Her indignant huff sounded clearly through the phone lines. “You’re wrong, of course. Mother is pretty much devastated by what you’ve done. She told me that every time she goes out in public she dreads the possibility of running into you. And she wonders if everyone who knows what you’ve done is staring at her and talking about her.”
“Deborah, all I’ve done is take in a little girl who had nowhere else to go. My own sister—and yours, I might add. I can understand Mom having a little trouble dealing with the circumstances of Isabelle’s conception, but I am having trouble understanding why you are taking such a hard line. You’ve always liked kids, Deborah. I can’t imagine that you would seriously advocate putting any little girl out on the streets, especially your own flesh and blood.”
“That’s not fair,” she protested, the quiver in her voice betraying that his criticism had hurt. “I’m hardly advocating any such thing. I wholeheartedly agree that a good home should be found for her—just not there, right under Mother’s nose.”
“So you’re saying I should move away? Just sell my firm and settle quietly somewhere else, where none of you will ever have to risk seeing me again?”
“Damn it, Nathan, you make it sound as if we’ve thrown you out of the family! You’re the one who initiated this situation. You’ve made your choice between your family and a new family, just like—”
Her words stopped abruptly, leaving a brittle, painful silence in their place.
“Just like Dad did?” Nathan leaned heavily against the kitchen counter. “That’s what you and Mom are thinking? That I’ve betrayed and abandoned the family, the same way Dad did?”

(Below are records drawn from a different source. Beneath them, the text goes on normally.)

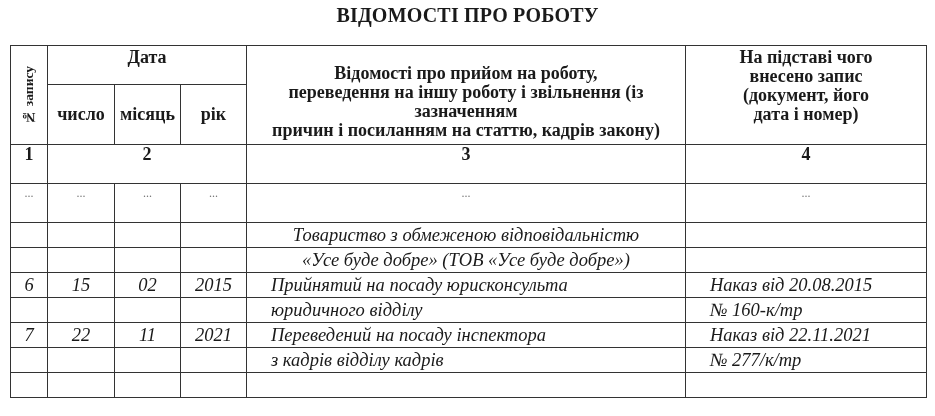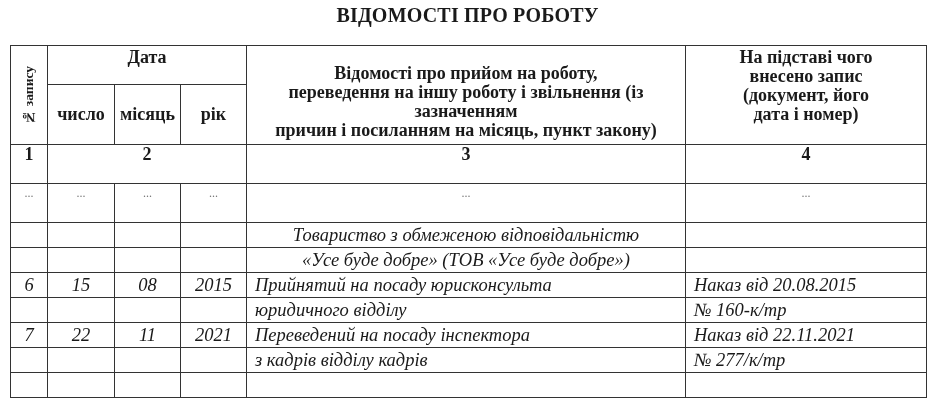--- a/index.html
+++ b/index.html
@@ -4,21 +4,21 @@
 <style>
   html, body { margin:0; padding:0; background:#ffffff; }
   body { width:935px; height:416px; position:relative; overflow:hidden; font-family:"Liberation Serif", serif; color:#1a1a1a; }
   .title { position:absolute; left:0; top:4px; width:935px; text-align:center; font-weight:bold; font-size:20px; letter-spacing:0.2px; }
   table { position:absolute; left:10px; top:45px; border-collapse:collapse; table-layout:fixed; }
   td { border:1.4px solid #333; padding:0; vertical-align:top; }
   .hdr { font-weight:bold; font-size:18px; text-align:center; line-height:19px; }
   .vert { writing-mode:vertical-rl; transform:rotate(180deg); font-weight:bold; font-size:13.5px; margin:auto; padding-top:0; display:block; text-align:center; }
   .it { font-style:italic; font-size:18.5px; line-height:24px; white-space:nowrap; }
   .c { text-align:center; }
-  .l { text-align:left; padding-left:8px;font-style:italic; }
+  .l { text-align:left; padding-left:24px;font-style:italic; }
   .dots { color:#777; font-size:12px; text-align:center; line-height:18px; }
 </style>
 </head>
 <body>
 
 <div class="title">ВІДОМОСТІ ПРО РОБОТУ</div>
 
 <table>
   <colgroup>
     <col style="width:37px">
@@ -30,21 +30,21 @@
   </colgroup>
   <tbody>
       <tr style="height:39px">
     <td rowspan="2" style="vertical-align:middle;">
       <span class="vert">№ запису</span>
     </td>
     <td colspan="3" class="hdr" style="padding-top:2px;">Дата</td>
     <td rowspan="2" class="hdr" style="padding-top:18px;">
       <div>Відомості про прийом на роботу,</div>
       <div>переведення на іншу роботу і звільнення (із зазначенням</div>
-      <div>причин і посиланням на місяць, пункт закону)</div>
+      <div>причин і посиланням на статтю, кадрів закону)</div>
     </td>
     <td rowspan="2" class="hdr" style="padding-top:2px;">
       <div>На підставі чого</div>
       <div>внесено запис</div>
       <div>(документ, його</div>
       <div>дата і номер)</div>
     </td>
   </tr>
   <tr style="height:60px">
     <td class="hdr" style="vertical-align:middle;">число</td>
@@ -77,21 +77,21 @@
     <td class="it c"></td>
     <td class="it c"></td>
     <td class="it c"></td>
     <td class="it c"></td>
     <td class="it c">«Усе буде добре» (ТОВ «Усе буде добре»)</td>
     <td class="it l"></td>
   </tr>
   <tr style="height:25px">
     <td class="it c">6</td>
     <td class="it c">15</td>
-    <td class="it c">08</td>
+    <td class="it c">02</td>
     <td class="it c">2015</td>
     <td class="it l">Прийнятий на посаду юрисконсульта</td>
     <td class="it l">Наказ від 20.08.2015</td>
   </tr>
   <tr style="height:25px">
     <td class="it c"></td>
     <td class="it c"></td>
     <td class="it c"></td>
     <td class="it c"></td>
     <td class="it l">юридичного відділу</td>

“You’ve made it quite clear that you’ve chosen Kimberly’s daughter over us,” his sister replied stiffly. “You just said that you’re willing to move away with her and never see the rest of us again.”
“Like Dad did.” Nathan shook his head in frustration. “De
borah, you can’t really believe the situation is the same. Dad was a married man who betrayed his family for another woman—a woman who knew he already had a family and fell in love with him, anyway. I’ve never said I approved of the choices they made, but they were adults. They had plenty of other options. Isabelle’s just a baby. She had absolutely no say in anything that happened to her.”
Trying to keep his voice low despite the intensity of his emotions, he straightened and began to pace with the phone. “Yeah, I could have given her up. That’s what I went to California to do. The only person I talked to who was interested in adopting her wanted my professional advice about how to get around the legal safeguards of a little girl’s trust fund.”
Deborah was silent for so long he wondered if she had thrown the phone aside. Was she even listening?
When she finally spoke, her tone was uncharacteristically subdued. “I’m sorry, Nathan. I know you believe you did the right thing, and I know it hurts you that your family hasn’t been more supportive. But, I need more time, okay? I just can’t deal with it right now. Especially not today.”
So she, too, was aware of the date. “I haven’t left the family, Deborah,” he said, his tone more gentle now. “I haven’t betrayed anyone, including Mom. And I haven’t chosen Isabelle over any of you. I just couldn’t abandon her—any more than I could any of the rest of you.”
“Maybe I’ll understand that someday. I don’t know if Mom ever will.”